Assigning ref_network = network creates a reference to the same object rather than an independent copy. This means both networks will be updated simultaneously during optimization, which may not be the intended behavior for a reference network that should remain stable.

Suggested change

ref_network = network

ref_network = type(network)() # Create a new instance of the same model class

ref_network.load_state_dict(network.state_dict()) # Copy the parameters from the original network

Copilot · 2025-07-17T18:30:54Z

qmb/rlim.py

+                a = torch.outer(psi_src.detach().conj(), ref_psi_src) - torch.outer(psi_src.conj(), ref_psi_src.detach())
+                b = torch.outer(hamiltonian_psi_dst.conj(), ref_psi_src) - torch.outer(psi_src.conj(), ref_hamiltonian_psi_dst)
+                diff = (a - self.evolution_time * b).flatten()
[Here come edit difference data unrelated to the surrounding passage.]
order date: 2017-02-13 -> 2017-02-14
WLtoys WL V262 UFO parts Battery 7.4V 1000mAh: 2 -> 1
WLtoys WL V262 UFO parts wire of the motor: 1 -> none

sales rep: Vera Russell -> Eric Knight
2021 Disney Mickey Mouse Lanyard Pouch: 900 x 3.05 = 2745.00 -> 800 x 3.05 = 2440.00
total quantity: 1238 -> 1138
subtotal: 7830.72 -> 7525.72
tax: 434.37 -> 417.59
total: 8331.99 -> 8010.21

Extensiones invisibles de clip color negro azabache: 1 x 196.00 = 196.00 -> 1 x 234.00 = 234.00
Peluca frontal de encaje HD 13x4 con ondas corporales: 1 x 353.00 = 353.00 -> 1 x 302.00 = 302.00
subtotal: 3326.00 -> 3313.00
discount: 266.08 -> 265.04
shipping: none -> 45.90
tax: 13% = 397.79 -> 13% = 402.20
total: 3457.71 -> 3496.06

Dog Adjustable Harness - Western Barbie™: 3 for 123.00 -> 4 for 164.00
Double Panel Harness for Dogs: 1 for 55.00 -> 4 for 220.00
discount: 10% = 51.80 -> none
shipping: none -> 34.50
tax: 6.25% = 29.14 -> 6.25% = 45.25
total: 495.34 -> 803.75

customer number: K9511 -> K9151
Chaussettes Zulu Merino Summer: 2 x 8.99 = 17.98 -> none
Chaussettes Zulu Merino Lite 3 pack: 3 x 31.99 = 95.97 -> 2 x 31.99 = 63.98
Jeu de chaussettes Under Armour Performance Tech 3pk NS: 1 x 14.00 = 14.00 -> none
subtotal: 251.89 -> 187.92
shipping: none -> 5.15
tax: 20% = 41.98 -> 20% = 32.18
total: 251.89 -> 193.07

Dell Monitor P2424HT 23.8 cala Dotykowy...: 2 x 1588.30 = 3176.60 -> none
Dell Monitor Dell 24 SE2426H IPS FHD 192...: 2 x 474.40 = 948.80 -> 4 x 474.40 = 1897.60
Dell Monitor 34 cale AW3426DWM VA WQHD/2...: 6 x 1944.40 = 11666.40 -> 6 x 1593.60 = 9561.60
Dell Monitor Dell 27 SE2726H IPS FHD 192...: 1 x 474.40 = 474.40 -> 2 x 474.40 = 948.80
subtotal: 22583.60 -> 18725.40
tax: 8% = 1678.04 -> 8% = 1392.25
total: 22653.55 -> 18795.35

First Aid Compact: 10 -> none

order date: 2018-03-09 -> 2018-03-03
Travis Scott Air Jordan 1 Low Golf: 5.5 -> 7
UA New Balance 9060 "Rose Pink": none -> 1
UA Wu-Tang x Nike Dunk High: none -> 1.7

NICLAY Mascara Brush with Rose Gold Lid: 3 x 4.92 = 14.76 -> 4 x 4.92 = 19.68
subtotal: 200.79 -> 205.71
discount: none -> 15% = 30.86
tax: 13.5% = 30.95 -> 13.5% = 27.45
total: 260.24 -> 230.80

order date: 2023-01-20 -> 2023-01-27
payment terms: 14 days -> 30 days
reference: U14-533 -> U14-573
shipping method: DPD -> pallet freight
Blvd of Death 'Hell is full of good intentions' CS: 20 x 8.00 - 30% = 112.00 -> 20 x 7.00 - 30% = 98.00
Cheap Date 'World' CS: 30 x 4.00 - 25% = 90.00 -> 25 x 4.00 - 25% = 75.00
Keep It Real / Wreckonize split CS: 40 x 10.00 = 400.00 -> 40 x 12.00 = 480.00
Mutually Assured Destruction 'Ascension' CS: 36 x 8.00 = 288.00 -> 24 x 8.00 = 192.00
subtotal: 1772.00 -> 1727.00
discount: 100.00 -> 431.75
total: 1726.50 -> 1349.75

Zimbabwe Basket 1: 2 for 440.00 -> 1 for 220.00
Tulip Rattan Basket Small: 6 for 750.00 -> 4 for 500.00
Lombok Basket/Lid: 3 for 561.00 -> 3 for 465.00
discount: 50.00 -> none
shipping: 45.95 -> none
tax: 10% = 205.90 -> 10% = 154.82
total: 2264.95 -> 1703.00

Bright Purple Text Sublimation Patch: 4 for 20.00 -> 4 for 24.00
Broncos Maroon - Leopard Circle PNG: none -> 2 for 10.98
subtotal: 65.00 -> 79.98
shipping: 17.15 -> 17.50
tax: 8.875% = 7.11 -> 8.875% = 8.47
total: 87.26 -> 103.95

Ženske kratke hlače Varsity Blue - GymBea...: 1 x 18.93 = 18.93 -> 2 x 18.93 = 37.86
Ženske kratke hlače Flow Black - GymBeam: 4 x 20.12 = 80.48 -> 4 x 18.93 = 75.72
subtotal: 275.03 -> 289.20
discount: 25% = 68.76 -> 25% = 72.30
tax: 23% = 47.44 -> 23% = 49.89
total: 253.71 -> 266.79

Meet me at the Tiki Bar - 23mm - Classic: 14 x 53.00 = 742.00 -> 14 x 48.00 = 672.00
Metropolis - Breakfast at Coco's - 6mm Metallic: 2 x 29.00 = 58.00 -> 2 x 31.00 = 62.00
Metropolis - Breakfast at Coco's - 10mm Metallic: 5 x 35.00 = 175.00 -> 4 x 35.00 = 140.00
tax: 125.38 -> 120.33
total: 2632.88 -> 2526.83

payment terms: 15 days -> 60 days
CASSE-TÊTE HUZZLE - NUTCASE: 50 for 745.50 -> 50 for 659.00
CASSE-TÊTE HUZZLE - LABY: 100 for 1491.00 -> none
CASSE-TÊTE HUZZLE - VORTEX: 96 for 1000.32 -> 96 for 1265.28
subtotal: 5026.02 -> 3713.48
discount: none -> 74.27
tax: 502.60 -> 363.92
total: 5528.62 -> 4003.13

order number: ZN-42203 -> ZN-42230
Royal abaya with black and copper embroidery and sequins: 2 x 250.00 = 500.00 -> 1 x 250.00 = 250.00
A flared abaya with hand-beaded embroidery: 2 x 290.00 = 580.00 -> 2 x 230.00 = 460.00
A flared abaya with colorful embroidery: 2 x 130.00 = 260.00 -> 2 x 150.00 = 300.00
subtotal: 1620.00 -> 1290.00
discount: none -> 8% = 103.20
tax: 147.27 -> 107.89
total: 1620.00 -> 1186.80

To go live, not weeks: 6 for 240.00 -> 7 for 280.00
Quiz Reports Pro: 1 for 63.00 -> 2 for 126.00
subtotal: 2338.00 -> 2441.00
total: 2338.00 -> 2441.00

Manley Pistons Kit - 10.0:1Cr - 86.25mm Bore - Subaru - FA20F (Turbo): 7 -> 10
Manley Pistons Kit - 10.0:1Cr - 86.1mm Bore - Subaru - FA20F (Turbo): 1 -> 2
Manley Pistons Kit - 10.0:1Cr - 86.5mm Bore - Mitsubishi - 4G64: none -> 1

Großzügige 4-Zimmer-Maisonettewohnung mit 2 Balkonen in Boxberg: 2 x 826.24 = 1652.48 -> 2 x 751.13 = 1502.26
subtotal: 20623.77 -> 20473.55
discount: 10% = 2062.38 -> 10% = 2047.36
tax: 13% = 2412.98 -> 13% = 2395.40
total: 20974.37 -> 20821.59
[nitpick] The variable name 'a' is not descriptive. Consider renaming it to something more meaningful like 'overlap_diff' or 'reference_term' to clarify its role in the loss calculation.

Suggested change

a = torch.outer(psi_src.detach().conj(), ref_psi_src) - torch.outer(psi_src.conj(), ref_psi_src.detach())

b = torch.outer(hamiltonian_psi_dst.conj(), ref_psi_src) - torch.outer(psi_src.conj(), ref_hamiltonian_psi_dst)

diff = (a - self.evolution_time * b).flatten()

overlap_diff = torch.outer(psi_src.detach().conj(), ref_psi_src) - torch.outer(psi_src.conj(), ref_psi_src.detach())

b = torch.outer(hamiltonian_psi_dst.conj(), ref_psi_src) - torch.outer(psi_src.conj(), ref_hamiltonian_psi_dst)

diff = (overlap_diff - self.evolution_time * b).flatten()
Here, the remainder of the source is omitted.